John Kørner in his studio

"There is a society that’s covering us and I want the art to be part of that. I don’t want the art to be conceptual and isolated."

John Kørner

In Kørner’s studio are a group of paintings in progress for the Detroit show. Still lifes of bowls of fruit, huge scenic vistas of mountain ranges, a view of a South Asian seascape, a wide vista of a woman picking fruit in rolling Southern European hills. All painted in his direct, singular style. There are watercolours lying around, where he has worked quickly to test compositions and colour combinations. The floor is strewn with travel books open on images of landscapes. These are translated directly onto canvas, without any pre-drawing. Kørner paints with the canvas lying flat on the floor, which he stands over, applying liquid paint with large brushes on the end of long sticks. He achieves a unique language of marks by making and modifying his own brushes, tying several together to make parallel lines as he drags them across the surface of the painting.

The pictorial language varies across the paintings, casually bringing in styles and techniques from geographies and periods. Some use aerial perspective to open up spatial depth, like the renaissance idea of the painting as a window, others use an Eastern style, reminiscent of traditional Chinese or Japanese scroll painting. The group of paintings are unified by the bright white ground of the canvas, which is left mostly uncovered.

As fruit is the seductive Trojan Horse for the dissemination of the seed, so the painting is of the idea. Kørner’s delicious paintings of fruit and sunny uplands smuggle potent messages regarding globalisation, capitalism and their role in climate change and inequality.

Muqi, Six Persimmons, 13th century, Southern Song (Chinese)
Collected in Daitokuji, Kyoto, Japan

Gustave Courbet, Still Life With Apples, 1872
Mesdag Collection, Den Hague, NL

“Fruit-bearing plants trick us into distributing their seeds, and ripening fruit led to color vision.
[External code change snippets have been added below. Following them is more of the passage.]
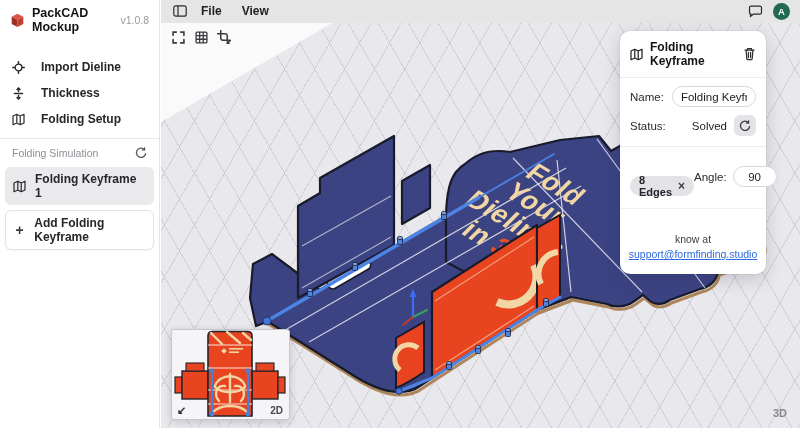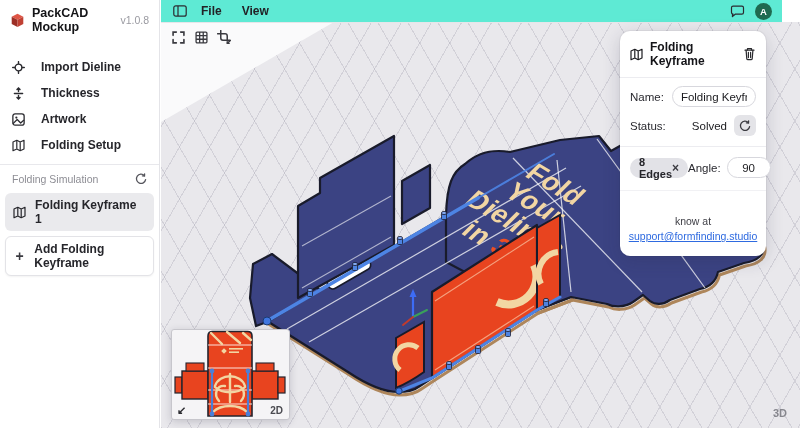--- a/index.html
+++ b/index.html
@@ -26,7 +26,7 @@
   .plus{font-size:14px;font-weight:600;color:#3a3a40;width:13px;text-align:center;line-height:13px;}
   .icon svg{display:block;}
   
-  .menubar{position:absolute;left:161px;top:0;right:18px;height:22px;background:#5eead4;
+  .menubar{position:absolute;left:161px;top:0;right:0;height:22px;background:#e5e5e5;
     border-bottom:1px solid #e6e6ea;display:flex;align-items:center;z-index:4;text-align:center;}
   .mb-item{font-size:12px;font-weight:600;color:#222226;padding:0 10px;}
   .mb-spacer{flex:1;}

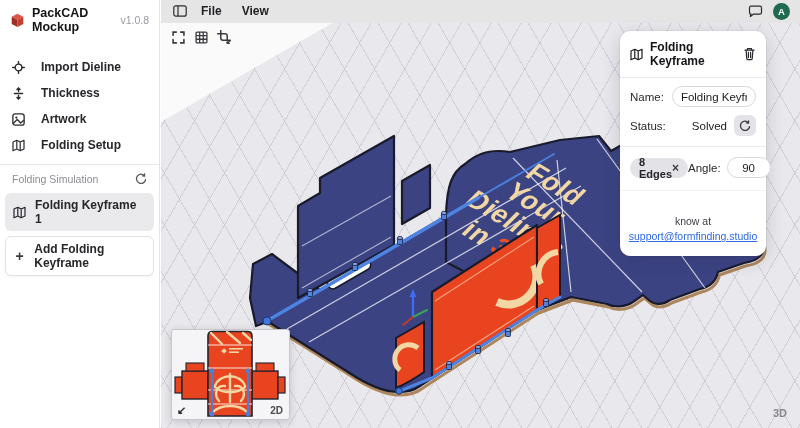--- a/index.html
+++ b/index.html
@@ -111,16 +111,6 @@
     <span class="lbl">Thickness</span>
   </div>
 
-  <div class="sb-item">
-    <span class="icon">
-      <svg width="13" height="13" viewBox="0 0 12 12" fill="none" stroke="#2b2b30" stroke-width="1.2" stroke-linecap="round" stroke-linejoin="round">
-        <rect x="0.8" y="0.8" width="10.4" height="10.4" rx="2"></rect>
-        <circle cx="4" cy="4.2" r="1" fill="#2b2b30" stroke="none"></circle>
-        <path d="M1.2,9.6 L4.8,6 L8,9.2 L10.8,6.8"></path>
-      </svg>
-    </span>
-    <span class="lbl">Artwork</span>
-  </div>
 
   <div class="sb-item">
     <span class="icon">

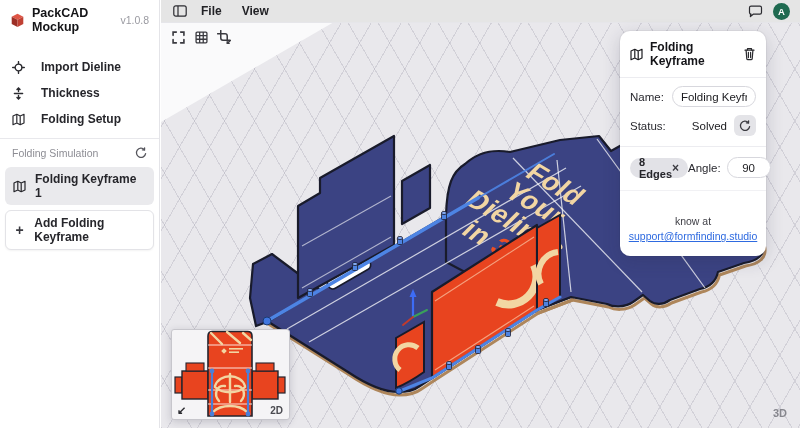--- a/index.html
+++ b/index.html
@@ -64,8 +64,8 @@
     align-items:center;justify-content:center;margin-left:7px;}
   .pn-sep{height:1px;background:#ececf0;margin-top:10px;}
   .chip-row{display:flex;align-items:center;padding:10px 10px 2px 10px;}
-  .chip{display:flex;align-items:center;gap:0;background:#e2e2e7;border-radius:10px;height:20px;
-    padding:0 9px;font-size:11px;font-weight:600;color:#26262b;}
+  .chip{display:flex;align-items:center;gap:6px;background:#e2e2e7;border-radius:10px;height:20px;
+    padding:0 9px;font-size:11px;font-weight:600;color:#26262b;margin-top:19px;}
   .chip .x{font-size:12px;color:#3a3a40;line-height:1;}
   .help{border-top:1px solid #f1f1f4;margin-top:10px;padding:8px 8px 11px 8px;text-align:center;
     font-size:10.5px;line-height:1.45;color:#3f3f46;}

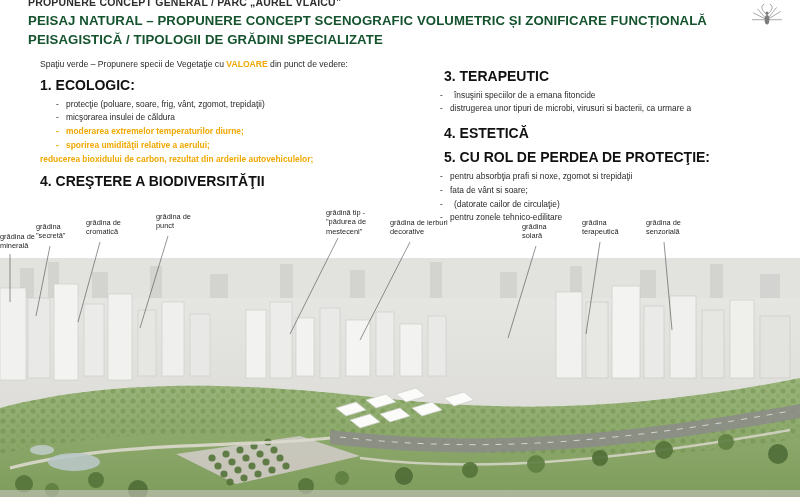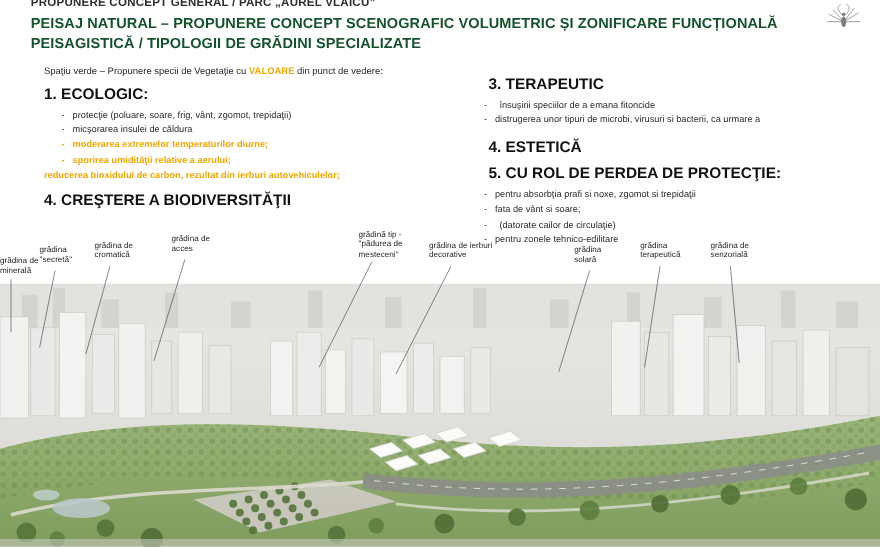--- a/index.html
+++ b/index.html
@@ -214,7 +214,7 @@
       <li class="accent">moderarea extremelor temperaturilor diurne;</li>
       <li class="accent">sporirea umidităţii relative a  aerului;</li>
     </ul>
-    <div class="accent" style="margin-top:1px">reducerea bioxidului de carbon, rezultat din ierburi autovehiculelor;</div>
+    <div class="accent" style="margin-top:1px">reducerea bioxidului de carbon, rezultat din arderile autovehiculelor;</div>
     <div class="num-head" style="margin-top:3px">4. CREŞTERE A BIODIVERSITĂŢII</div>
   </div>
 

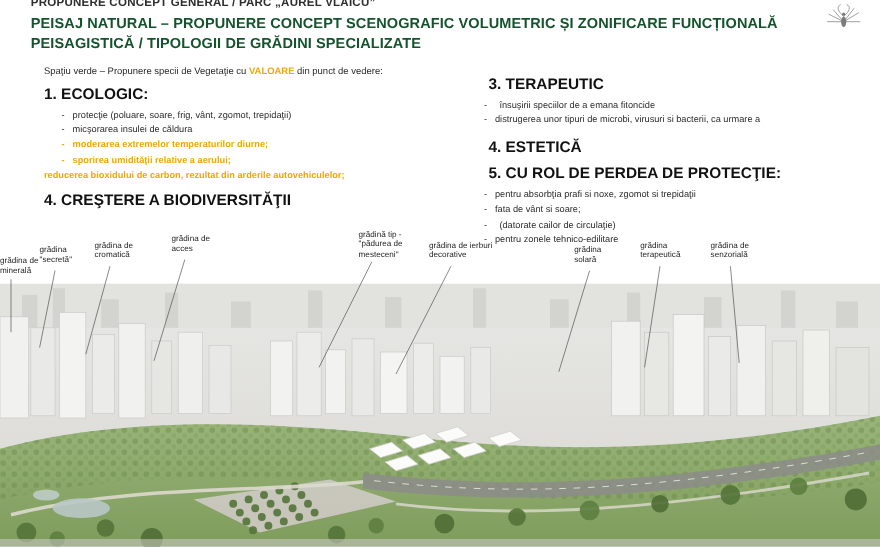--- a/index.html
+++ b/index.html
@@ -251,7 +251,7 @@
   </div>
   <div class="gl" style="left:156px; top:6px;">
     <div>grădina de</div>
-    <div>acces</div>
+    <div>punct</div>
   </div>
   <div class="gl" style="left:326px; top:2px;">
     <div>grădină tip -</div>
In teaching us how to find their bait, trees taught us to see that the sky is blue.”

Richard Powers

The Overstory

John Kørner, Stilleben with a Move, 2021

Courtesy of the artist and Galleri Bo Bjerggaard

John Kørner, Grenen, 2020

Courtesy of the artist and Galleri Bo Bjerggaard

John Kørner was born in Aarhus in 1967, raised in Lolland and has lived all his adult life in Copenhagen. He graduated from the Royal Danish Academy of Fine Arts in 1998 and became widely known in 2008 when he painted a picture for every Danish soldier that had fallen in Afghanistan. In 2010, at the request of the Crown Prince Couple, he created a large mural for the decoration of the newly restored Frederik VIII's Palace at Amalienborg. The following year he held the exhibition ‘Kvinder til salg’ (Women for sale) at the Workers Museum in Copenhagen, where he addressed the trafficking problem in Denmark.

His works are represented in many public collections, including the Tate Gallery in London, the National Gallery in Copenhagen, ARKEN Museum of Modern Art in Ishøj, ARoS Aarhus Art Museum, HEART in Herning, the Moderna Museet in Stockholm, the Rubell Family Collection in Miami and the Saatchi Collection in London, to name a few.

David Risley is an artist. He ran David Risley Gallery, in London (2002-2010) and Copenhagen (2010-2018). He was founding Co-curator of Bloomberg Space, London (2002-2005), Co-founder of Zoo Art Fair, London (2004), and Co-founder and Co-owner of CHART. He continues to write, curate, and develop projects with artists. He is developing a sustainability project for public-facing institutions.